Welcome to This Month in Digital Health, which looks at trends that got my attention and attempts to unpack why I think they’re important. We’re actually looking at almost two months’ worth of stuff here, as life caught up with me in January. As a result, there’s less focus on hard news – besides, you already read about all those AI releases – and more on analysis and commentary that looked interesting to me.

Will Oracle have to sell the EHR formerly known as Cerner? Oracle has committed $500-plus billion to AI data centers – enough that the company may need to lay off 30,000 people and sell off Cerner, which it bought for more than $28 billion less than 4 years ago. One report suggested Amazon, Google, and Microsoft are probably the only companies with enough cash to buy Cerner – and even then, would they want it? (Or will Epic decide now’s as good a time as any to make its very first acquisition?)
Prior authorization is better, but still not the best. As of Jan. 1, the timeline for prior authorization responses is half as long as it used to be. But providers say 72 hours for urgent care decisions is still too long – I’m not a doctor, nor do I play one on TV, but I think they have a point – and add that “delays and hassles” persist. Payers have pledged to step up real-time decisions, but providers argue promises don’t equal actions.
Providers, payers are also at odds over bill disputes. The independent dispute resolution process kicked off years ago in response to the No Surprises Act. Payers accuse providers of attempting to inflate reimbursements, while providers argue the nuance of regulation favors insurers. Meanwhile, both wait for regulatory clarity, especially on what people can actually dispute.
Medicaid is in trouble. You already know that. The nation’s largest publicly operated health plan is L.A. Care, which serves 2.2 million Medicaid beneficiaries in Los Angeles County. The plan projects 30% of enrollees dropping off the rolls by 2028 – and straining the insurer’s finances – thanks to One Big Beautiful Act cuts. Process automation and other efficiency improvements can only do so much, I’m afraid.
A Medicare Advantage shell game in Arcadia. In parts of Oregon, Optum removed a bunch of doctors from Humana’s Medicare Advantage network just in time for open enrollment. Guess who was the only other MA insurer in those areas? If you guessed UnitedHealthcare – owned by the same company – then you win, um, well, no one really wins anything here. Not even the insurance giant, which expects revenue to decline in 2026 as it makes less money off Medicare Advantage.
New York bucks the patient data access trend. Various states have been extending protections for personal health information, what with HIPAA being 30 years old and all. Legislation in New York would have done the same – but Gov. Kathy Hochul vetoed the bill at the end of last year, citing a broad scope coupled with stringent frameworks “which may discourage innovation.” Critics said the veto is a win for Big Tech; others described the bill as onerous.

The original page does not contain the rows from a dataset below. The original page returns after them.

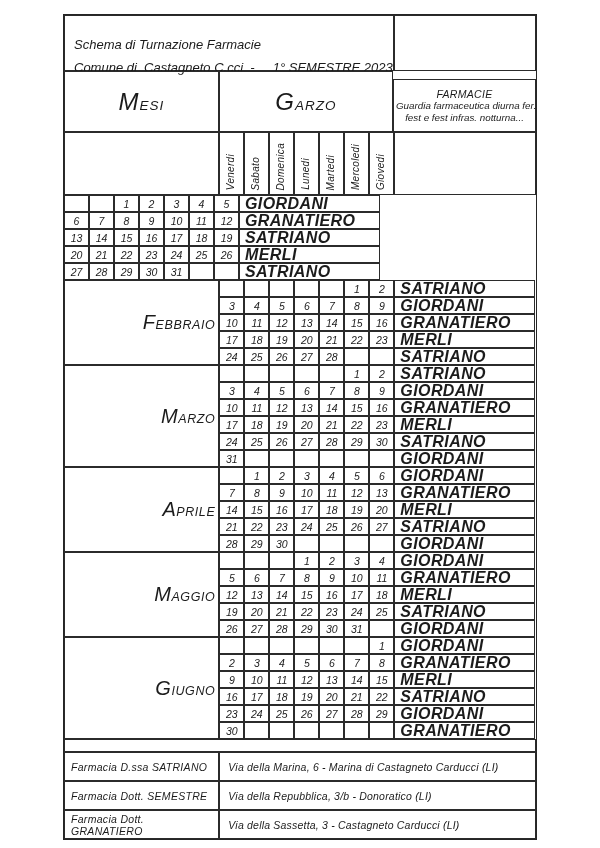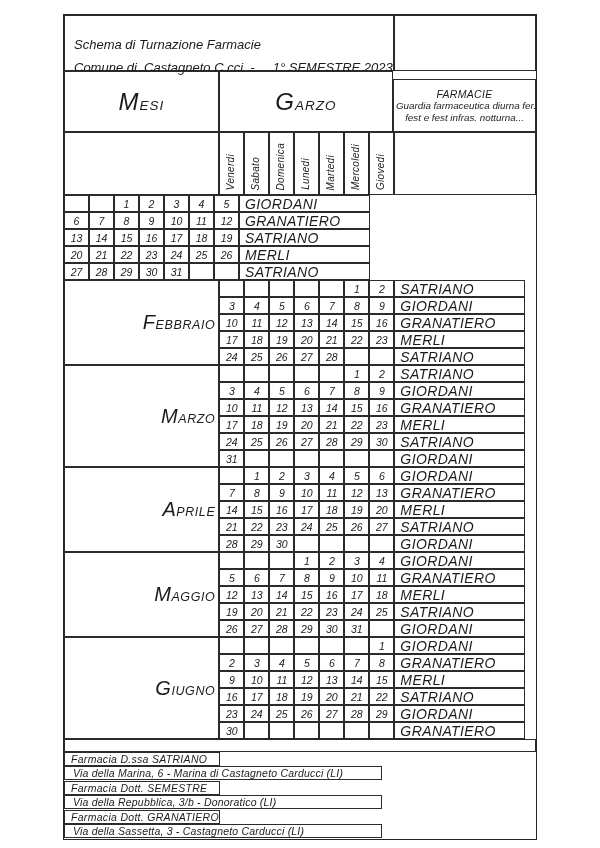--- a/index.html
+++ b/index.html
@@ -47,26 +47,26 @@
 
   
   .month-section{display:flex;}
   .month-cell{width:156px;border:1px solid #2b2b2b;display:flex;align-items:center;justify-content:flex-end;padding-right:3px;}
   .month-label{white-space:nowrap;}
   .month-label .cap{font-size:20px;letter-spacing:0.5px;}
   .month-label .rest{font-size:12.5px;letter-spacing:0.6px;}
   .month-grid{display:flex;flex-direction:column;width:318px;}
   .data-row{display:flex;height:17px;}
   .num-cell{width:25px;display:flex;align-items:center;justify-content:center;font-size:10.5px;}
-  .pharm-cell{width:131px;display:flex;align-items:center;padding-left:5px;font-size:14px;letter-spacing:0.4px;}
+  .pharm-cell{width:141px;display:flex;align-items:center;padding-left:5px;font-size:16px;letter-spacing:0.4px;font-weight:bold;}
 
   
   .spacer-row{height:13px;}
   .spacer-cell{flex:1;}
-  .footer-row{display:flex;height:29px;flex-direction:column;}
+  .footer-row{display:flex;height:29px;}
   .f-name{width:156px;display:flex;align-items:center;padding-left:6px;font-size:10.5px;letter-spacing:0.3px;}
   .f-addr{width:318px;display:flex;align-items:center;padding-left:8px;font-size:10.5px;letter-spacing:0.2px;}
 </style>
 </head>
 <body>
 
 <div class="doc">
 
   <div class="row r-title">
     <div class="cell title-cell">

Seniors are quitting weight-loss drugs in droves. Roughly half of Americans over 65 who were prescribed GLP-1s stopped taking them within a year. There are plenty of possible reasons, from bad side effects to muscle loss (a particular concern for older patients) to loss of insurance coverage. Weight-loss pills could help, particularly for patients who don’t like injections, but daily doses present their own challenges.

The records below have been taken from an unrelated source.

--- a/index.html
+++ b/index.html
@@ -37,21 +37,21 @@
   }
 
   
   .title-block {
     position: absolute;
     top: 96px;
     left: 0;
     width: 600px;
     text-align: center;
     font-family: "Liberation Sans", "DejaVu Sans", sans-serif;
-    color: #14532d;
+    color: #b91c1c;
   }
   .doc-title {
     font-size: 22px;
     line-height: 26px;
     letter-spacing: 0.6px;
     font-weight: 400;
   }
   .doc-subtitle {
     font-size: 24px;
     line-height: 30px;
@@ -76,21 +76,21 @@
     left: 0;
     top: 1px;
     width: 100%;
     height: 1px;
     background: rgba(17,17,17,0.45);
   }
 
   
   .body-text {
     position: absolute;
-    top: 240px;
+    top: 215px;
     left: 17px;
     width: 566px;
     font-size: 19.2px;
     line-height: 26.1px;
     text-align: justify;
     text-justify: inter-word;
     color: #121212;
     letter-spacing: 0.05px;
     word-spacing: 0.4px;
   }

Inpatient surgery won’t be a cash cow much longer. CMS is signaling it aims to phase out the list of inpatient-only surgical procedures, meaning more will move to outpatient facilities. That could save money for patients (and payers) but cut revenue for hospitals already strapped for cash. One option for bucking the trend: Optimize operating room capacity, largely through standardized processes.
Is it time for digital therapeutics to shine? In December, the FDA launched TEMPO, a pilot program for digital therapeutics tied to chronic condition management. The program could breathe some life into a struggling market segment; participating medical professionals can prescribe therapeutics before they’ve received FDA clearance, and real-world data from users would in turn inform clearance decisions.

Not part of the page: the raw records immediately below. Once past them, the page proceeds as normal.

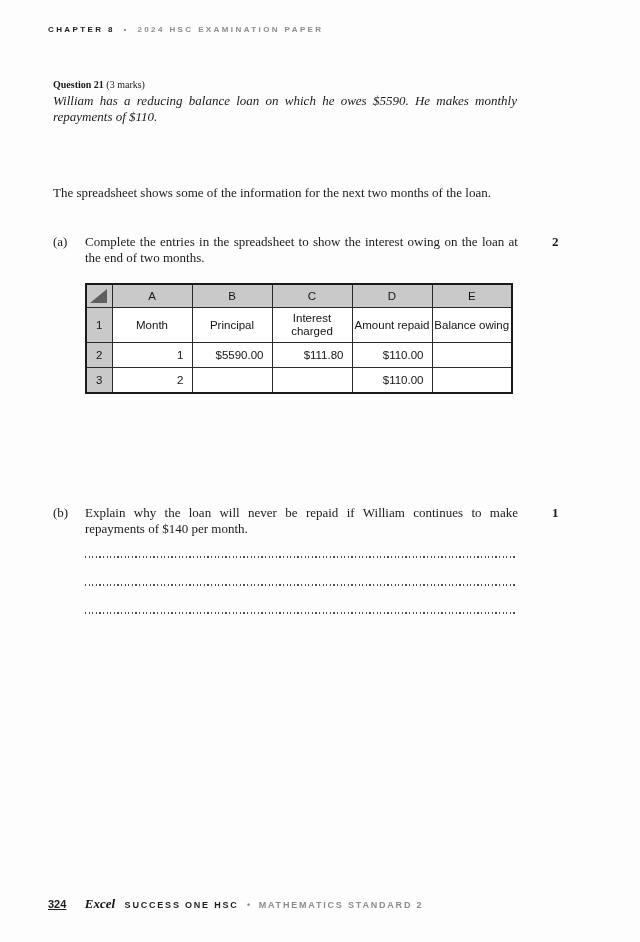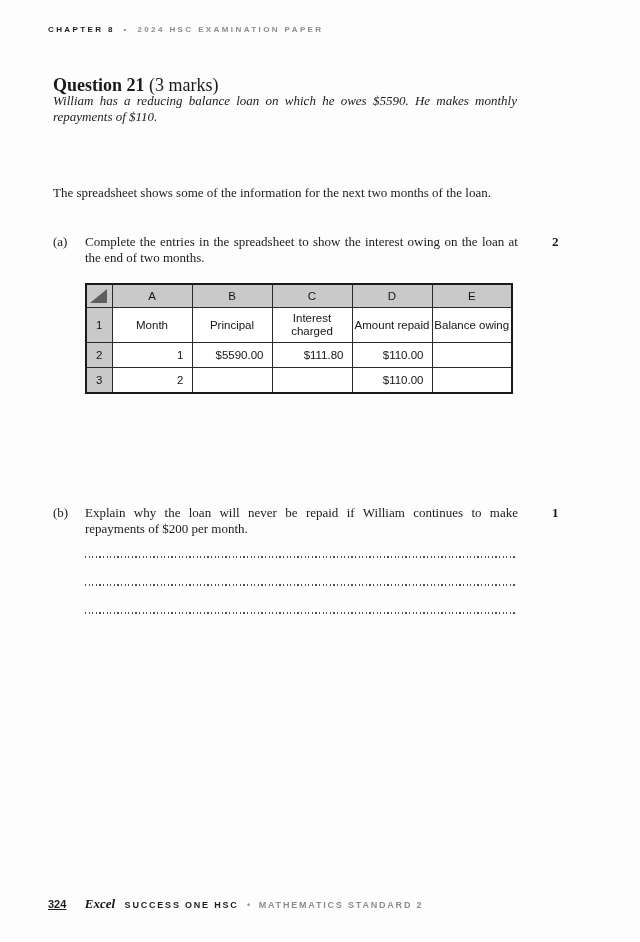--- a/index.html
+++ b/index.html
@@ -25,21 +25,21 @@
     white-space: nowrap;
   }
   .runhead .chapter { color: #1d1d1d; }
   .runhead .sep { color: #8c8c8c; margin: 0 4px; }
   .runhead .htitle { color: #8c8c8c; }
 
   
   .q-title {
     position: absolute;
     left: 53px; top: 77px;
-    font-size: 18px;
+    font-size: 10px;
     line-height: 16px;
     text-align: center;
   }
   .q-title .qname { font-weight: bold; }
 
   .para {
     position: absolute;
     left: 53px;
     width: 464px;
     font-size: 13px;
@@ -215,21 +215,21 @@
       <td class="right">2</td>
       <td class="right"></td>
       <td class="right"></td>
       <td class="right">$110.00</td>
       <td class="right"></td>
     </tr>
   </tbody>
     </table>
 
   <div class="part-label pb">(b)</div>
-  <div class="part-text pb">Explain why the loan will never be repaid if William continues to make repayments of $200 per month.</div>
+  <div class="part-text pb">Explain why the loan will never be repaid if William continues to make repayments of $140 per month.</div>
   <div class="marks pb">1</div>
 
   <div class="answer-line l1"></div>
   <div class="answer-line l2"></div>
   <div class="answer-line l3"></div>
 
   <div class="footer">
     <span class="pageno">324</span>
     <span class="brand">Excel</span>
     <span class="series">SUCCESS ONE HSC</span>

For PCPs, fewer patients doesn’t mean less EHR time. Providers that make a concerted effort to reduce visit volume don’t spend equally less time plonking about in their EHRs. Researchers found PCPs who cut visit volume by nearly one-third only spent 21% less time in the EHR – and dreaded “pajama time” actually increased. There’s a straightforward explanation: After reducing visit volume, the patients that PCPs had left were in fact more complex.
Enjoy the rest of February, everyone.